[<prev] [next>] [<thread-prev] [thread-next>] [day] [month] [year] [list]
Message-ID: <29CDF294-5394-47C7-8B50-5F1FC101891C@nutanix.com>
Date: Wed, 18 May 2022 14:23:03 +0000
From: Jon Kohler <jon@...anix.com>
To: Sean Christopherson <seanjc@...gle.com>
CC: Jon Kohler <jon@...anix.com>, Paolo Bonzini <pbonzini@...hat.com>,
Vitaly Kuznetsov <vkuznets@...hat.com>,
Wanpeng Li <wanpengli@...cent.com>,
Jim Mattson <jmattson@...gle.com>,
Joerg Roedel <joro@...tes.org>,
Thomas Gleixner <tglx@...utronix.de>,
Ingo Molnar <mingo@...hat.com>, Borislav Petkov <bp@...en8.de>,
Dave Hansen <dave.hansen@...ux.intel.com>,
"x86@...nel.org" <x86@...nel.org>,
"H. Peter Anvin" <hpa@...or.com>,
Andrea Arcangeli <aarcange@...hat.com>,
Josh Poimboeuf <jpoimboe@...hat.com>,
Kees Cook <keescook@...omium.org>,
Waiman Long <longman@...hat.com>,
"kvm@...r.kernel.org" <kvm@...r.kernel.org>,
"linux-kernel@...r.kernel.org" <linux-kernel@...r.kernel.org>
Subject: Re: [PATCH] KVM: VMX: do not disable interception for
MSR_IA32_SPEC_CTRL on eIBRS
> On May 17, 2022, at 9:42 PM, Sean Christopherson <seanjc@...gle.com> wrote:
>
> On Thu, May 12, 2022, Jon Kohler wrote:
>> Avoid expensive rdmsr on every VM Exit for MSR_IA32_SPEC_CTRL on
>> eIBRS enabled systems iff the guest only sets IA32_SPEC_CTRL[0] (IBRS)

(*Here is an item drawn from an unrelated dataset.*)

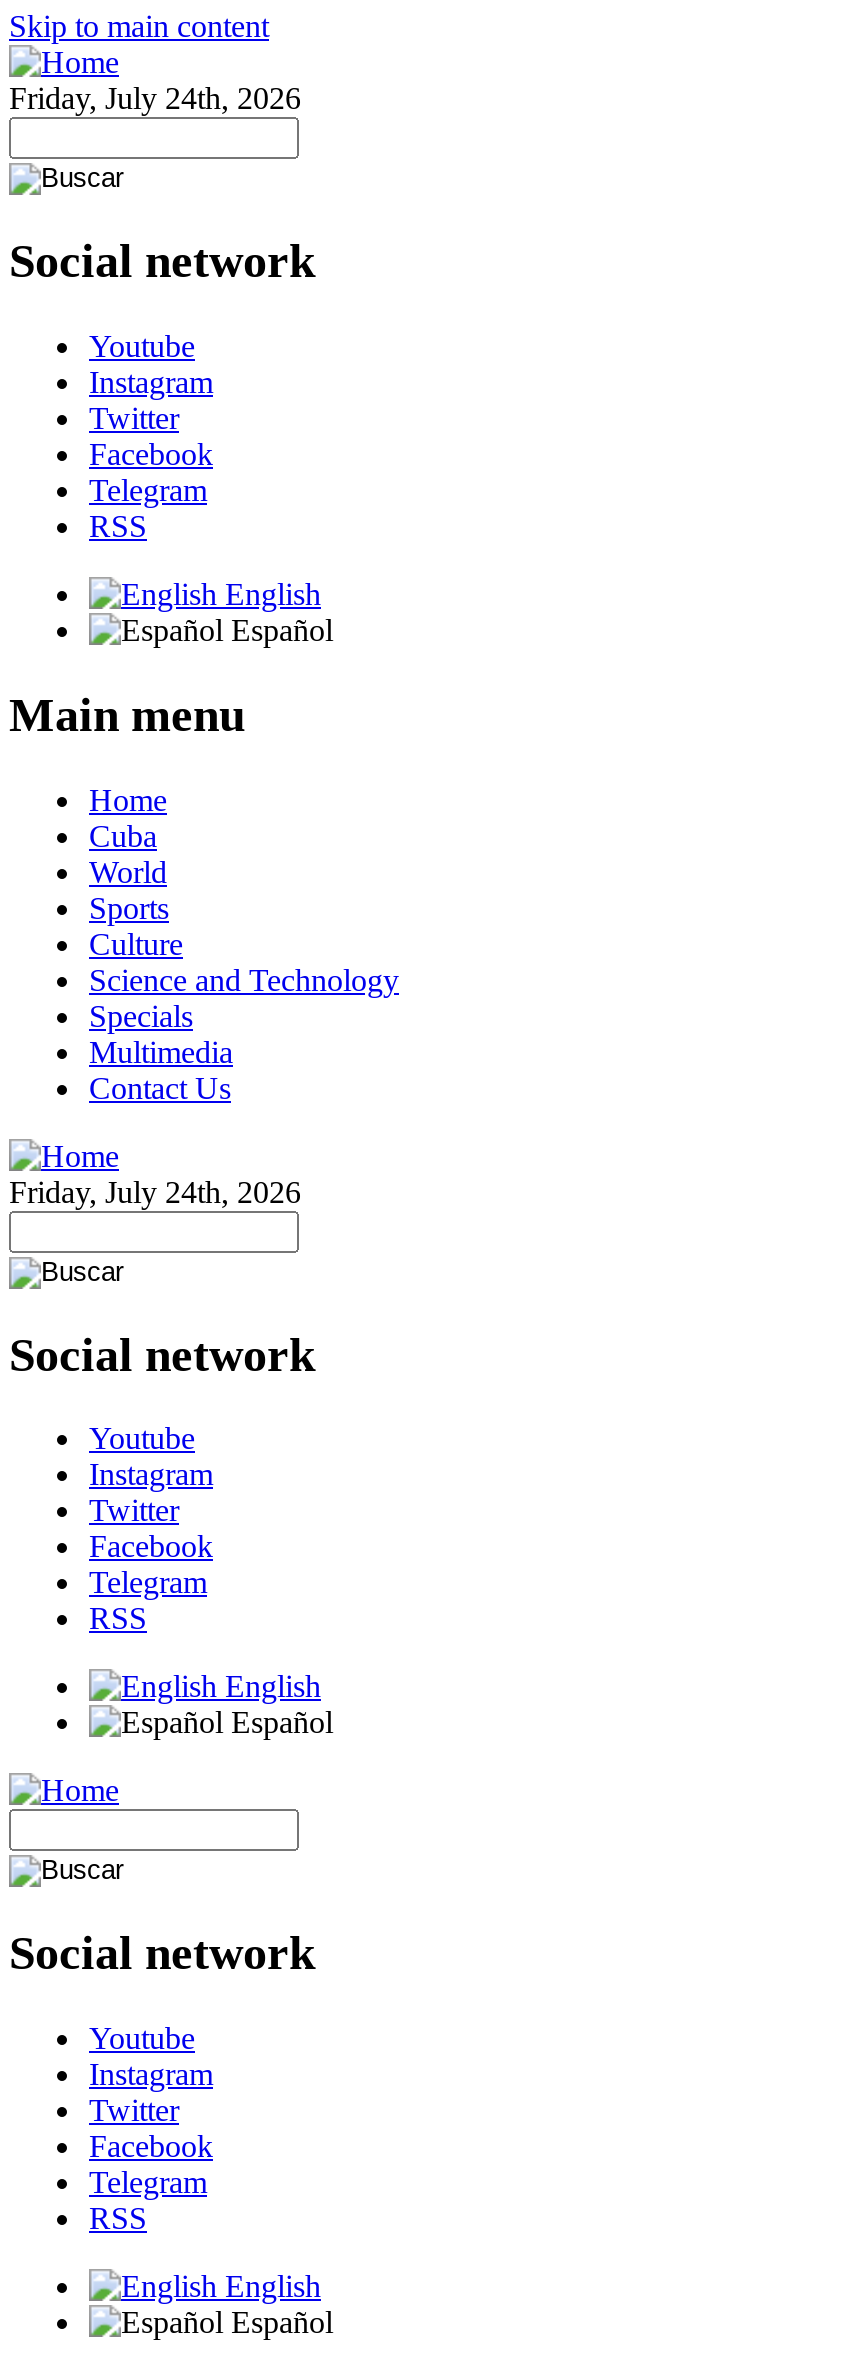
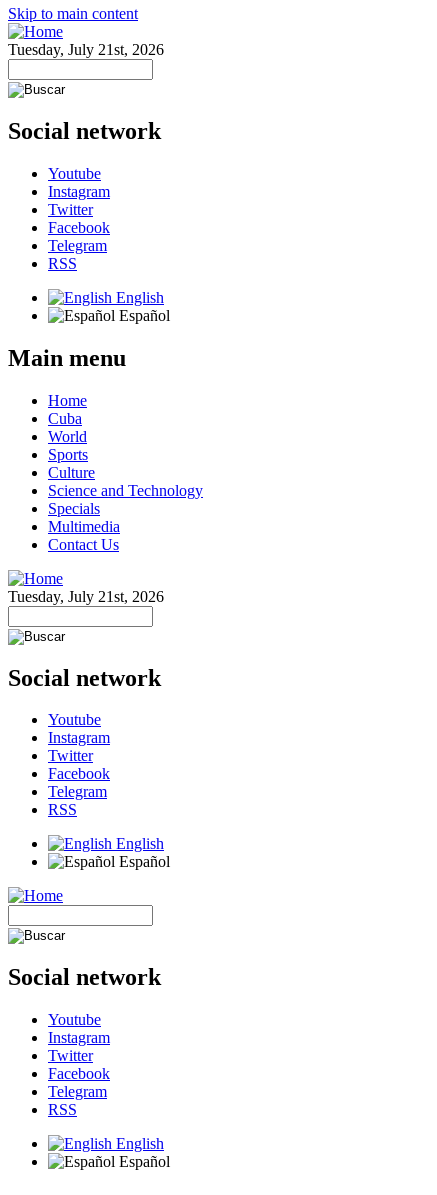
- Friday, July 24th, 2026
+ Tuesday, July 21st, 2026

- Friday, July 24th, 2026
+ Tuesday, July 21st, 2026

>> and not [1] (STIBP) or [2] (SSBD) by not disabling interception in
>> the MSR bitmap.
>>
>> eIBRS enabled guests using just IBRS will only write SPEC_CTRL MSR
>> once or twice per vCPU on boot, so it is far better to take those
>> VM exits on boot than having to read and save this msr on every
>> single VM exit forever. This outcome was suggested on Andrea's commit
>> 2f46993d83ff ("x86: change default to spec_store_bypass_disable=prctl spectre_v2_user=prctl")
>> however, since interception is still unilaterally disabled, the rdmsr
>> tax is still there even after that commit.
>>
>> This is a significant win for eIBRS enabled systems as this rdmsr
>> accounts for roughly ~50% of time for vmx_vcpu_run() as observed
>> by perf top disassembly, and is in the critical path for all
>> VM-Exits, including fastpath exits.
>>
>> Update relevant comments in vmx_vcpu_run() with appropriate SDM
>> references for future onlookers.
>>
>> Fixes: 2f46993d83ff ("x86: change default to spec_store_bypass_disable=prctl spectre_v2_user=prctl")
>> Signed-off-by: Jon Kohler <jon@...anix.com>
>> Cc: Andrea Arcangeli <aarcange@...hat.com>
>> Cc: Kees Cook <keescook@...omium.org>
>> Cc: Josh Poimboeuf <jpoimboe@...hat.com>
>> Cc: Waiman Long <longman@...hat.com>
>> ---
>> arch/x86/kvm/vmx/vmx.c | 46 +++++++++++++++++++++++++++++++-----------
>> 1 file changed, 34 insertions(+), 12 deletions(-)
>>
>> diff --git a/arch/x86/kvm/vmx/vmx.c b/arch/x86/kvm/vmx/vmx.c
>> index d58b763df855..d9da6fcecd8c 100644
>> --- a/arch/x86/kvm/vmx/vmx.c
>> +++ b/arch/x86/kvm/vmx/vmx.c
>> @@ -2056,6 +2056,25 @@ static int vmx_set_msr(struct kvm_vcpu *vcpu, struct msr_data *msr_info)
>> if (kvm_spec_ctrl_test_value(data))
>> return 1;
>>
>> + /*
>> + * For Intel eIBRS, IBRS (SPEC_CTRL_IBRS aka 0x00000048 BIT(0))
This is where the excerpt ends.